The population studied is divided into two groups: those patients who have received platelet transfusion and those who only received supportive treatment (restoration of plasma volume with crystalloids). Among the comorbidities found, essential hypertension, diabetes mellitus, and hyperlipidemia stand out. Fifty-two transfused patients had high blood pressure, while 40 non-transfused patients had high blood pressure. Twenty-nine patients who received platelet transfusion had diabetes, compared to 22 in the non-transfused group. Twenty-eight patients in each group had hyperlipidemia [18, 20]. It is worth mentioning that neither of the two selected studies included patients with ischemic disease (Table 3).

Of the studies reviewed, one proposes platelet transfusion as a treatment, while the rest propose it as prophylaxis to reduce complications such as bleeding and/or hemorrhages in patients with severe thrombocytopenia. Khan Assir, et al. (2013) used one (01) single donor unit of ABO identical plateletpheresis as prophylaxis. The platelet increase in their study was statistically significant; however, almost half of the patients did not respond to platelet transfusion. Likewise, it did not prevent the development of severe bleeding or shorten the time to cessation of bleeding in those who had it, and it was associated with significant side effects [16]. Prashantha, et al. (2014), in the group that received prophylactic platelet transfusion, the median number of platelet units transfused was five (05) with a range of two (02) to fourteen (14) units [14].

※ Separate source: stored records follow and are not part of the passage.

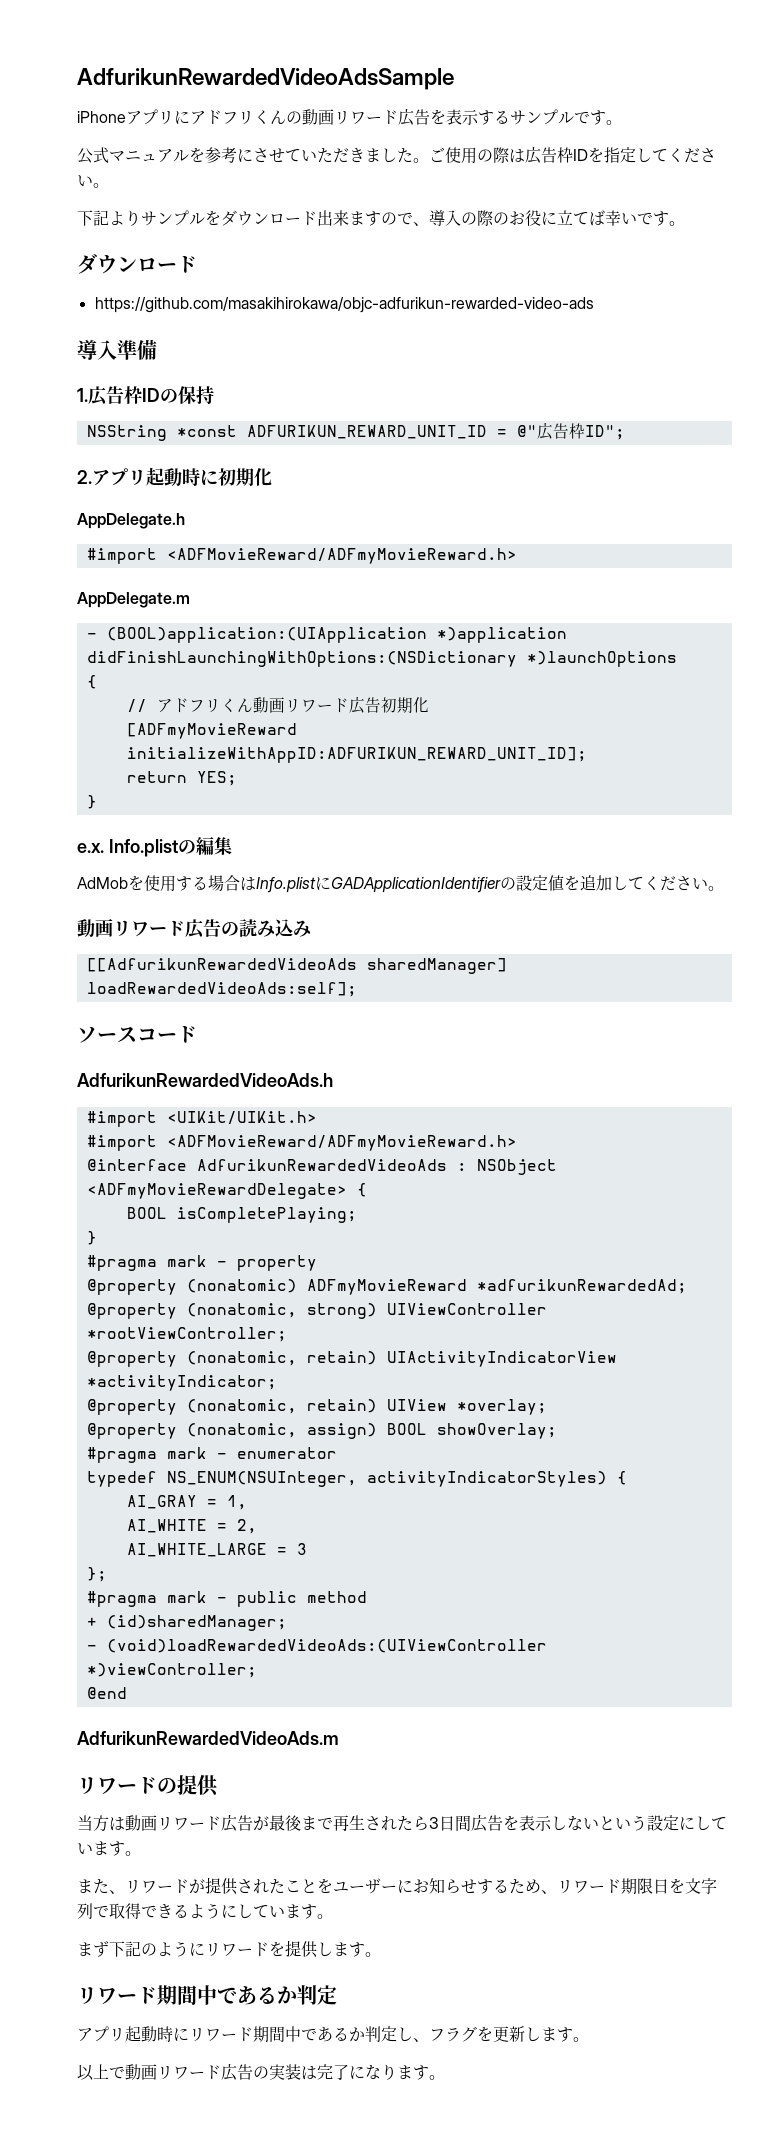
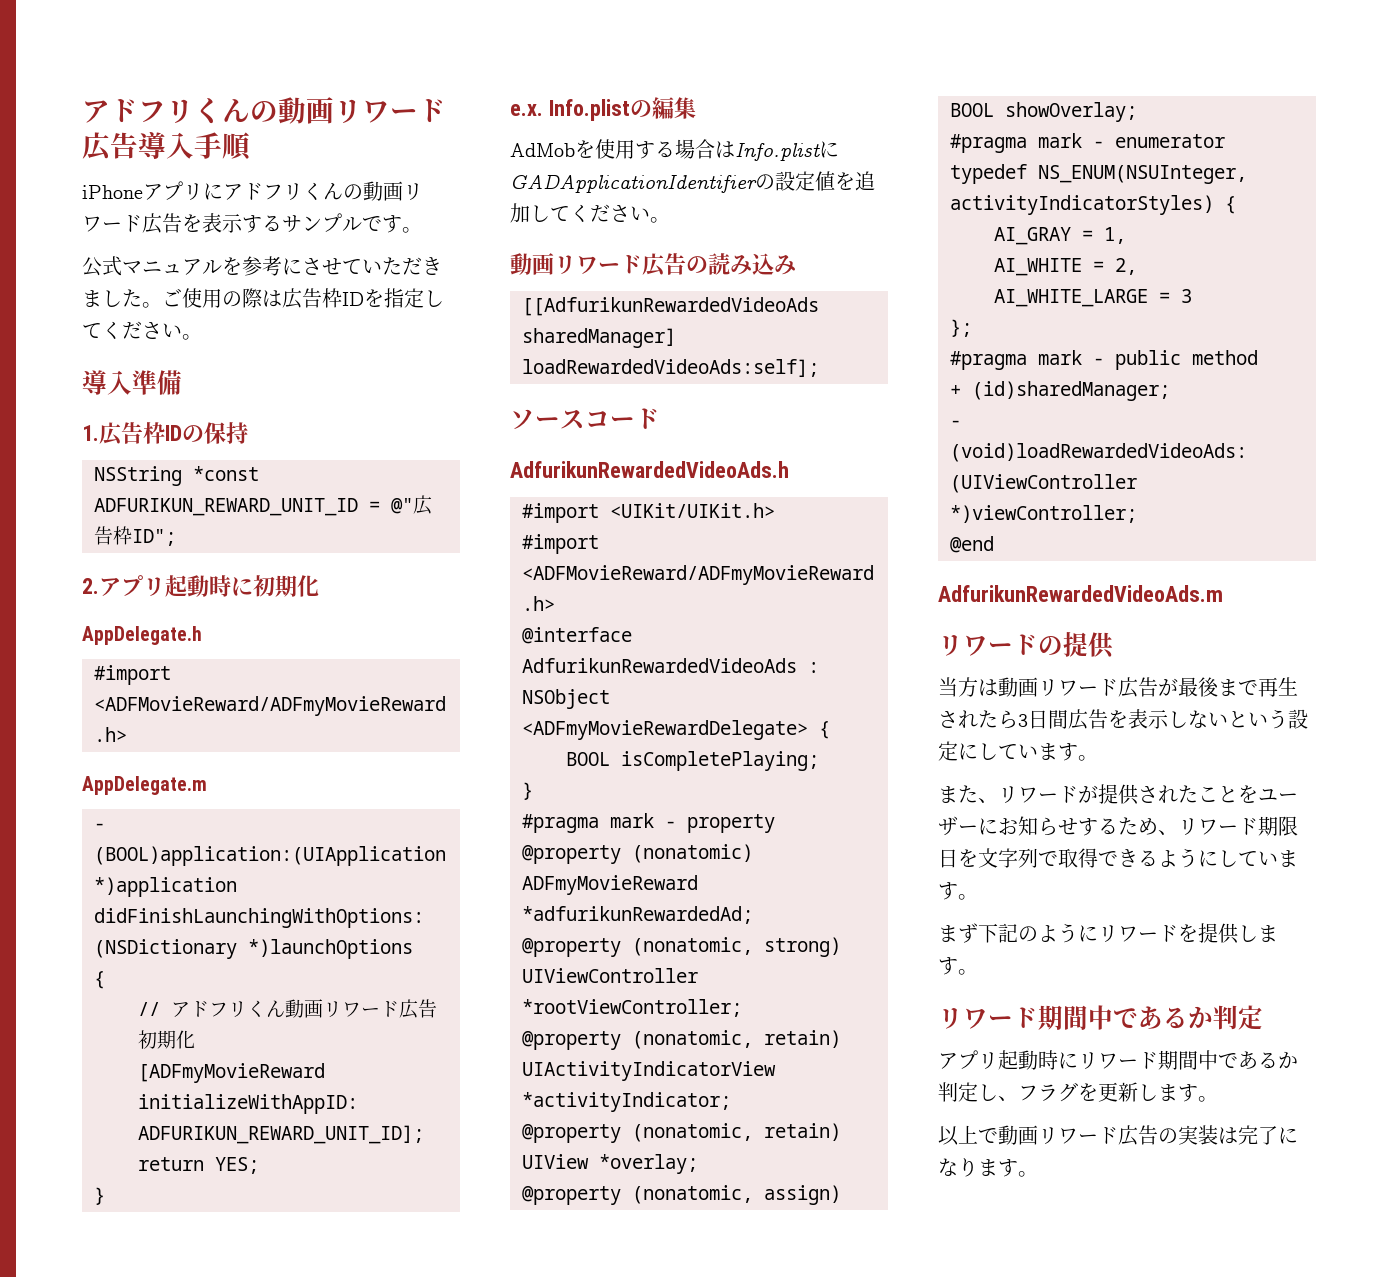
- AdfurikunRewardedVideoAdsSample
+ アドフリくんの動画リワード広告導入手順
- 下記よりサンプルをダウンロード出来ますので、導入の際のお役に立てば幸いです。
- ダウンロード
- https://github.com/masakihirokawa/objc-adfurikun-rewarded-video-ads

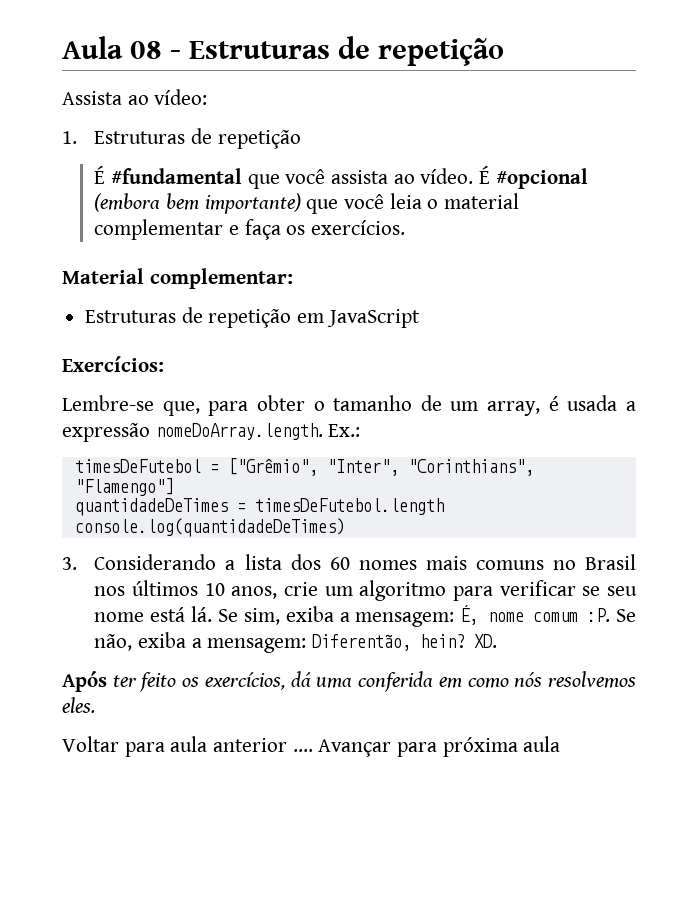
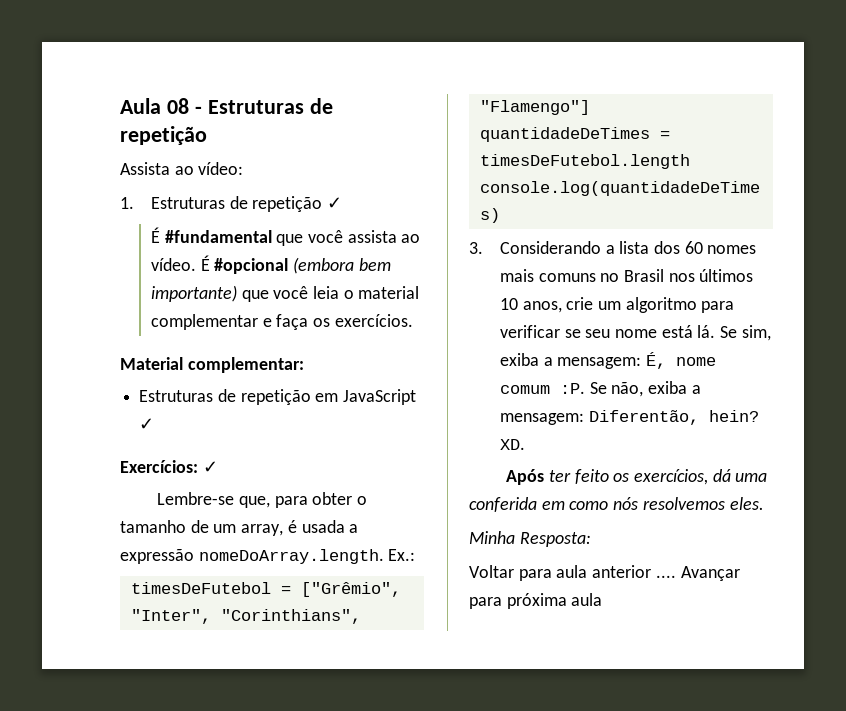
- 1. Estruturas de repetição
+ 1. Estruturas de repetição ✓
- Estruturas de repetição em JavaScript
+ Estruturas de repetição em JavaScript ✓
- Exercícios:
+ Exercícios: ✓
+ Minha Resposta:

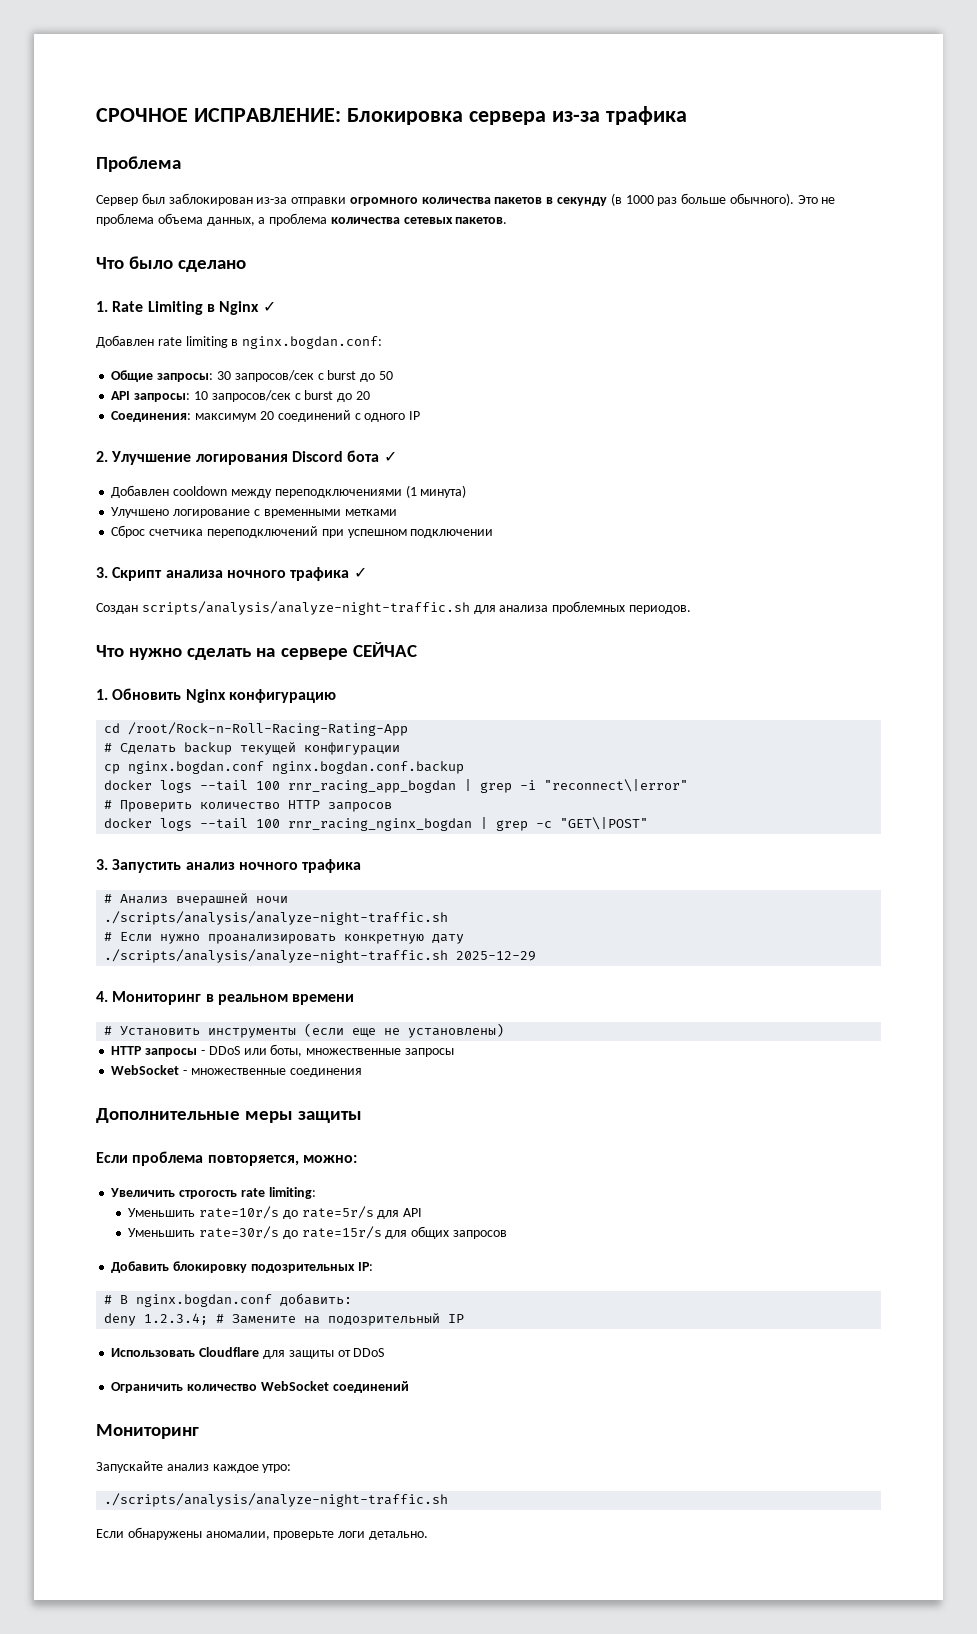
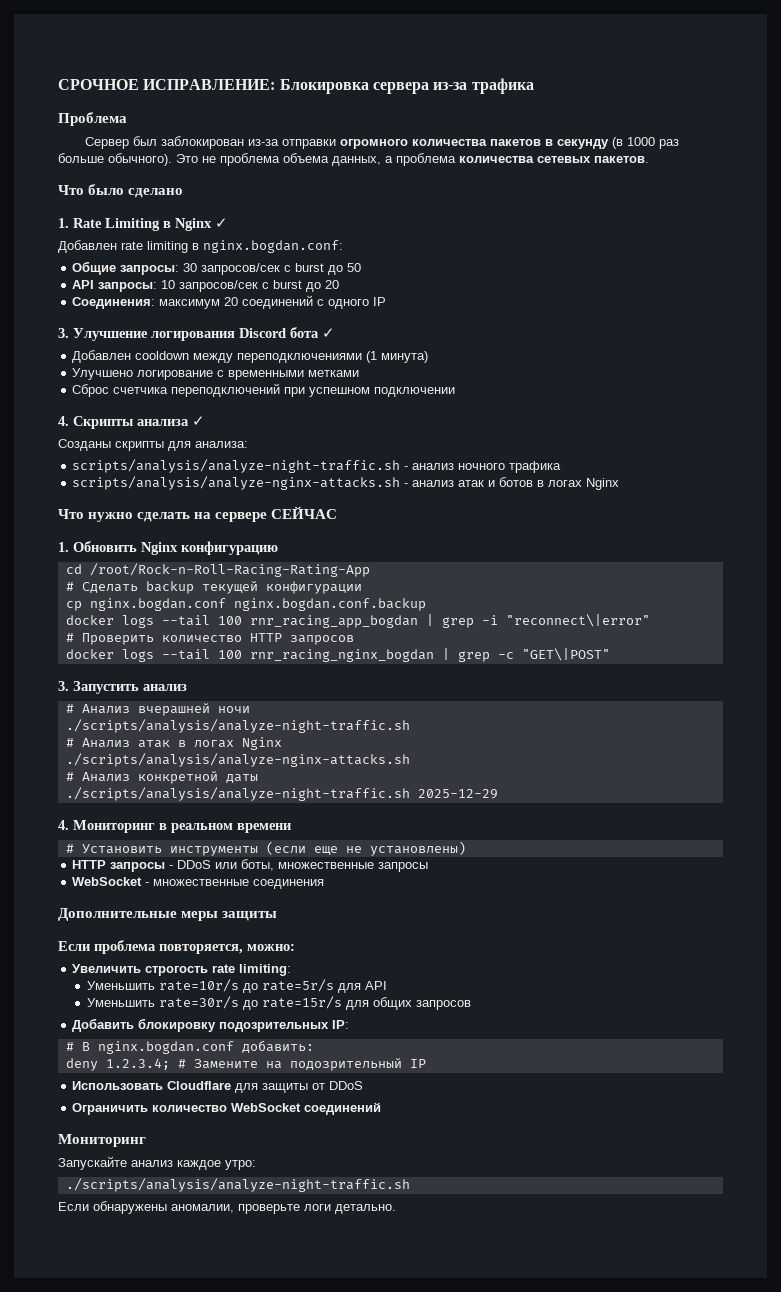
- 2. Улучшение логирования Discord бота ✓
+ 3. Улучшение логирования Discord бота ✓
- 3. Скрипт анализа ночного трафика ✓
- Создан scripts/analysis/analyze-night-traffic.sh для анализа проблемных периодов.
+ 4. Скрипты анализа ✓
+ Созданы скрипты для анализа:
+ scripts/analysis/analyze-night-traffic.sh - анализ ночного трафика
+ scripts/analysis/analyze-nginx-attacks.sh - анализ атак и ботов в логах Nginx
- 3. Запустить анализ ночного трафика
+ 3. Запустить анализ
- # Если нужно проанализировать конкретную дату
+ # Анализ атак в логах Nginx
+ ./scripts/analysis/analyze-nginx-attacks.sh
+ # Анализ конкретной даты

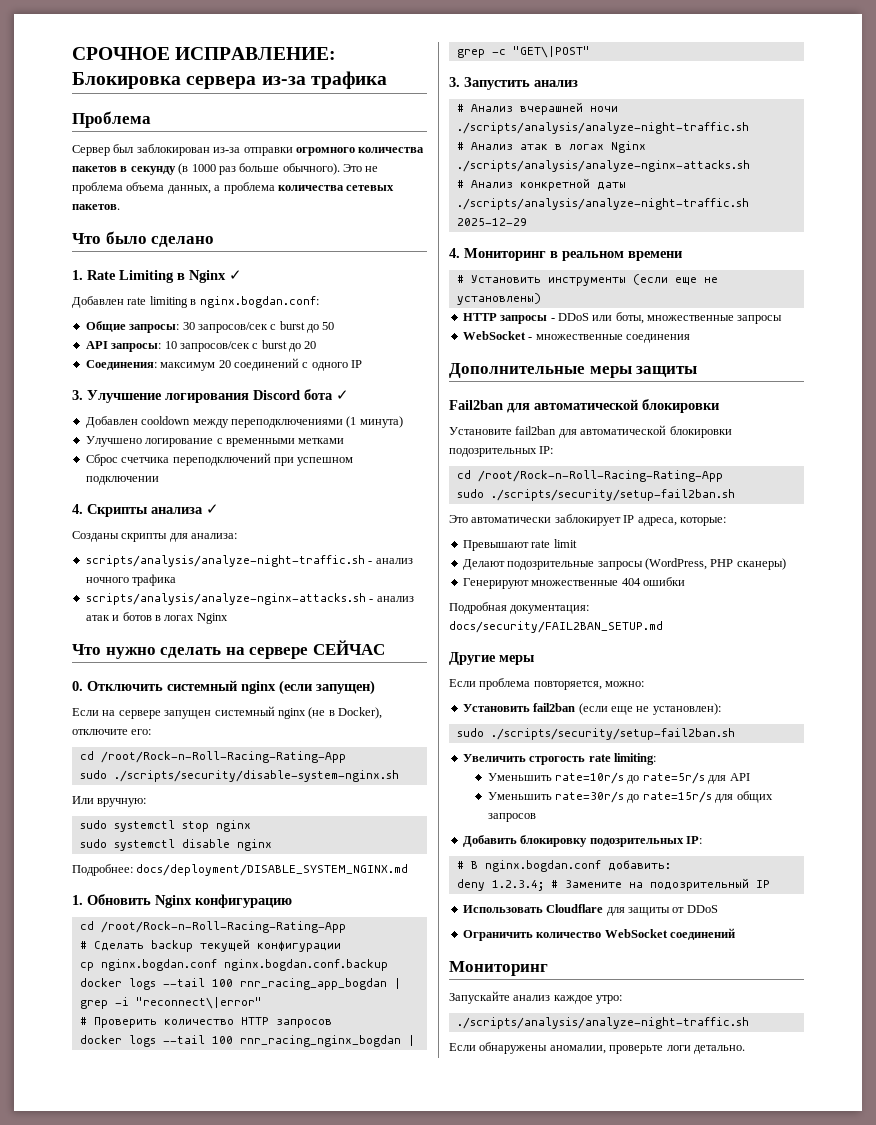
+ 0. Отключить системный nginx (если запущен)
+ Если на сервере запущен системный nginx (не в Docker), отключите его:
+ cd /root/Rock-n-Roll-Racing-Rating-App
+ sudo ./scripts/security/disable-system-nginx.sh
+ Или вручную:
+ sudo systemctl stop nginx
+ sudo systemctl disable nginx
+ Подробнее: docs/deployment/DISABLE_SYSTEM_NGINX.md
+ Fail2ban для автоматической блокировки
+ Установите fail2ban для автоматической блокировки подозрительных IP:
+ cd /root/Rock-n-Roll-Racing-Rating-App
+ sudo ./scripts/security/setup-fail2ban.sh
+ Это автоматически заблокирует IP адреса, которые:
+ Превышают rate limit
+ Делают подозрительные запросы (WordPress, PHP сканеры)
+ Генерируют множественные 404 ошибки
+ Подробная документация: docs/security/FAIL2BAN_SETUP.md
+ Другие меры
  Если проблема повторяется, можно:
+ Установить fail2ban (если еще не установлен):
+ sudo ./scripts/security/setup-fail2ban.sh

In their cohort, David C. Lye, et al. (2009) concluded that there were no significant benefits of prophylactic platelet transfusion in adult patients with dengue [18]. This same author, in 2017, in a clinical trial that compared prophylactic platelet transfusion and supportive management versus supportive management alone, found that in adult patients with dengue and thrombocytopenia, prophylactic platelet transfusion was not superior to supportive management to prevent bleeding and could be associated with adverse events. In the transfusion group, four (04) units of pooled platelets were used whenever platelets were below 20,000/mL, and supportive measures were bed rest, intravenous fluid therapy, and symptomatic medications for fever and pain [20].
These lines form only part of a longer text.